In the end, the line between sappy and simply emotional is quite blurred. Unless you’re dealing with extremes, such as a Czerny etude (not sappy at all) or the last video I shows you above (textbook definition sappy, truly), most pieces of music and art in general are much harder to characterize. Perhaps most art is in fact a mix of both. What is sappy to someone may be sincere to another. There is no one single unifying characteristic that helps you identify the two. An audience member can’t rely on the characteristic of restraint alone, for example, to determine the emotional quality of a piece. Nor can they rely on purpose, subtlety, or dignity alone. It seems a combination of all of the above, combined with a seemingly hard-to-define but somewhat universal consensus on what it means to be “sappy”, is what categorizes a piece. And at the end of the day, does it matter? If it moves you, if it communicated something relevant to you that makes you feel something, has it not accomplished its purpose? I think the debate between what is sentimental and what is sincere is something that will continue for as long as there is art – which is exactly the point. It’s all personal when it comes to expressiveness, and anything that stirs your emotions and thus such a debate is worthy of both attention and respect.
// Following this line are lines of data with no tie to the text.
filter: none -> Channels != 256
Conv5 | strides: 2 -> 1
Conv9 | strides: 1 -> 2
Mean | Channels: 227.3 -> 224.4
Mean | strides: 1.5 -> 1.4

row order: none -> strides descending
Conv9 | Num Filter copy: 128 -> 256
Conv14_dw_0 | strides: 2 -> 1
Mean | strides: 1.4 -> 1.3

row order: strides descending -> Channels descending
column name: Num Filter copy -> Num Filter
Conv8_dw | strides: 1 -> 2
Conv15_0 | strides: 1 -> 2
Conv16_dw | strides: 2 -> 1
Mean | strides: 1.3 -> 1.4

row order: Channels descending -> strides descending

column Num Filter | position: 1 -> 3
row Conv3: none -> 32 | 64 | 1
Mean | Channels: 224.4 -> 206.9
What do you think characterizes “sappy” or sincere? How would you define the two? Let me know in the comments!


7 thoughts on “Sincere or Sentimental? An Unanswered Debate

  1. I agree that the line’s blurry and I like your image of the emotion boilingAnd just under the surface. When I taught fiction writing classes, I had to give a lot of thought to the range of ways that writing convey emotion–in large part because I had to wade through a lot of attempts that I didn’t think worked. I found myself pushing my students toward creating the emotion but not naming it, leaving that space open for the reader to fill. That can, at its best anyway, create a sense of emotional expansiveness, leaving room for all the contradictions that are part of our emotional lives. As sooon as you name it, you restrict it.

    Coming at it from a slightly different angle, a poet (I’ve forgotten who) said, “No tears in the writer, no tears in the reader.”

    Liked by 1 person

    1. This is such good comment! Eloquently put – I think you hit the nail on the head. “As soon as you name it, you restrict it” is exactly what I was trying to get at, and you summed it up perfectly in just a few words. (And I love the quote – I think it’s Robert Frost 🙂 )


      1. Robert Frost sounds convincing. I’m terrible at attributing quotes and stopped trying–especially when I realized that other people were attributing a few good quotes to a range of writers.

        Apologies for that stray And. I have no idea where it wandered in from.

        And finally, your post made me think of “Lascia ch’io pianga,” which has sublime music that I think tempers the over-the-topness of the words.